Pre-RFC: Formal squatting policy on crates.io

Not everyone has public info, though. swmon is the first person that comes to mind, where there isn't even an email on file due to the age of the squatting.

Dealing with existing crates is a separate issue (overlapping with what to do with non-squatted but abandoned crates), and likely a lost cause. Changing squatting rules for future crates is much less controversial than changing retroactively.

3 Likes

The problem with a change like that is that it, by definition, has no teeth. Policies with no enforcement train people to ignore the policies.

1 Like

You're talking about the "happy path" in a system that fundamentally relies on manual review by humans, when the subject at hand is what goes wrong.

In general it doesn't seem like you've responded to any of the concerns about what can go wrong except to downplay them.

You ignored my question from earlier: "Is namesquatting really such a problem that you think it makes sense to potentially endanger the entire crates.io ecosystem with increased risks of software supply chain attacks in order to solve it?"

But perhaps I can ask a simpler question: can you at least acknowledge there are software supply chain risks here, and if you can do that, can you also give them due consideration?

I squat the names of crates I eventually intend to publish projects under. I think my success rate in that department is ~60%. I willingly give up names of squatted crates to people who ask unless I have immediate plans for using them.

Should that be "frowned upon"?

2 Likes

Do you think you're squatting and shouldn't be doing it?

I'm suggesting here the absolutely lowest bar of low bars — self enforcement.

I self-describe what I'm doing as squatting in the associated commit messages for the squatted crate boilerplate, but if I go on to release a usable library under a name I've squatted, I don't consider what I'm doing wrong, especially in absence of a formal policy.

I consider it quite useful to be able to reserve names I intend to use in advance.

If there were a formal policy condemning it, I would definitely think twice. I'd probably still do it, but feel bad about it, whereas today I'm elated to claim certain names and rather enjoy the absence of a namesquatting policy.

2 Likes

With squatting we have extremes such as taking a bunch of names out of spite/malice/trolling, where hopefully everyone can agree such actions are undesirable. And we have other extreme where author of a legit crate wants a placeholder for a create they're honestly planning to release, which is harmless. And between that we have lots of gray area.

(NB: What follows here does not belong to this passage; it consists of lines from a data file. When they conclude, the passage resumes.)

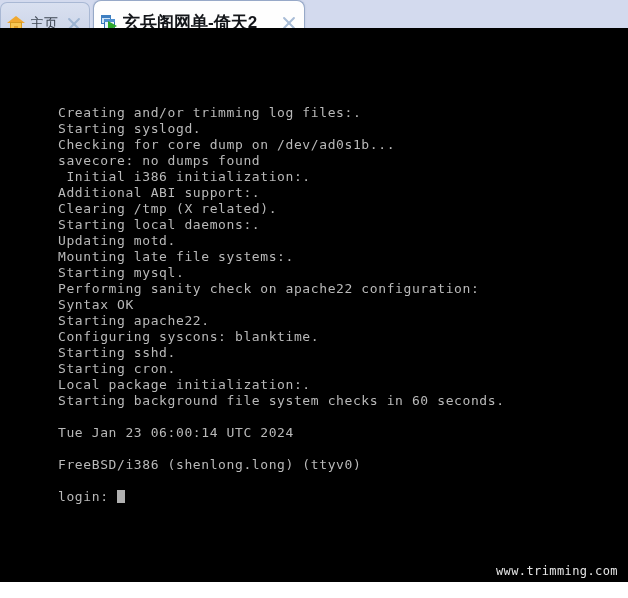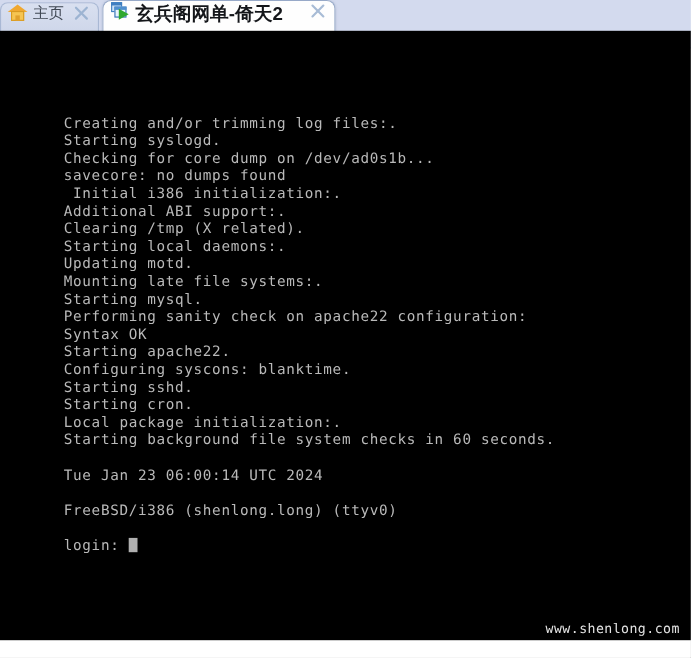--- a/index.html
+++ b/index.html
@@ -29,6 +29,7 @@
     position: absolute;
     top: 0;
     display: flex;
+    align-items: center;
     height: 44px;
     padding: 0 6px 0 4px;
     cursor: default;

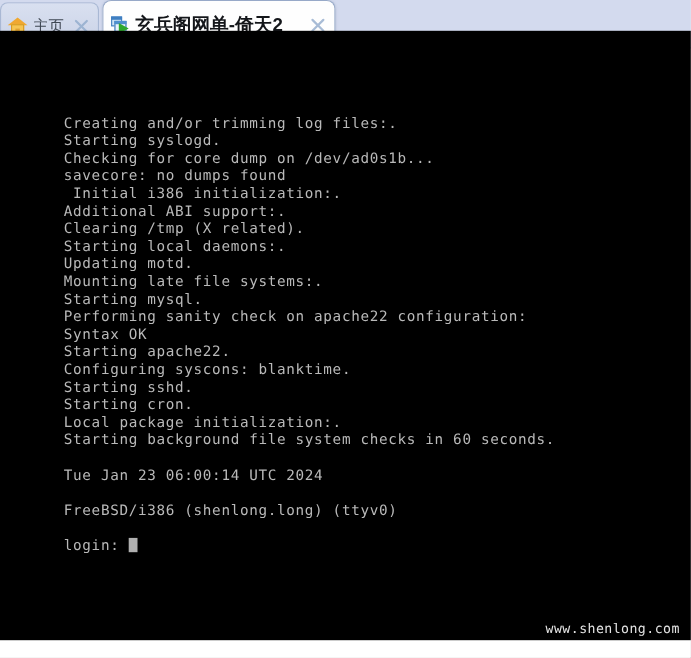--- a/index.html
+++ b/index.html
@@ -251,7 +251,7 @@
   <div id="console-lines"><div class="cline">Creating and/or trimming log files:.</div><div class="cline">Starting syslogd.</div><div class="cline">Checking for core dump on /dev/ad0s1b...</div><div class="cline">savecore: no dumps found</div><div class="cline"> Initial i386 initialization:.</div><div class="cline">Additional ABI support:.</div><div class="cline">Clearing /tmp (X related).</div><div class="cline">Starting local daemons:.</div><div class="cline">Updating motd.</div><div class="cline">Mounting late file systems:.</div><div class="cline">Starting mysql.</div><div class="cline">Performing sanity check on apache22 configuration:</div><div class="cline">Syntax OK</div><div class="cline">Starting apache22.</div><div class="cline">Configuring syscons: blanktime.</div><div class="cline">Starting sshd.</div><div class="cline">Starting cron.</div><div class="cline">Local package initialization:.</div><div class="cline">Starting background file system checks in 60 seconds.</div><div class="cline blank">&nbsp;</div><div class="cline">Tue Jan 23 06:00:14 UTC 2024</div><div class="cline blank">&nbsp;</div><div class="cline">FreeBSD/i386 (shenlong.long) (ttyv0)</div><div class="cline blank">&nbsp;</div><div class="cline"><span>login: </span><span class="cursor-block"></span></div></div>
 
   <div id="watermark">
-    <div class="wm-url">www.shenlong.com</div>
+    <div class="wm-url">www.trimming.com</div>
   </div>
 </div>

I think it's possible to give reasonable definitions of the extremes, but there will always be some gray area. The tragedy here is that bringing existence of the gray is a surefire way to stop any action against the obviously unquestionably bad behaviors.

The problem can be reduced to heap paradox:

  • Let's say that registering 1 unused crate is OK.
  • Registering 208827064576 crates (all 8-char names) is NOT OK.

What number in between these two stops being too much? We'll never agree. But as long as we disagree, registering 208827064576 crates remains allowed.

9 Likes

@kornel that's a good way to frame the problem, and when framed that way, it seems like more of a general crates.io abuse issue.

1 Like

You're talking about the "happy path" in a system that fundamentally relies on manual review by humans, when the subject at hand is what goes wrong.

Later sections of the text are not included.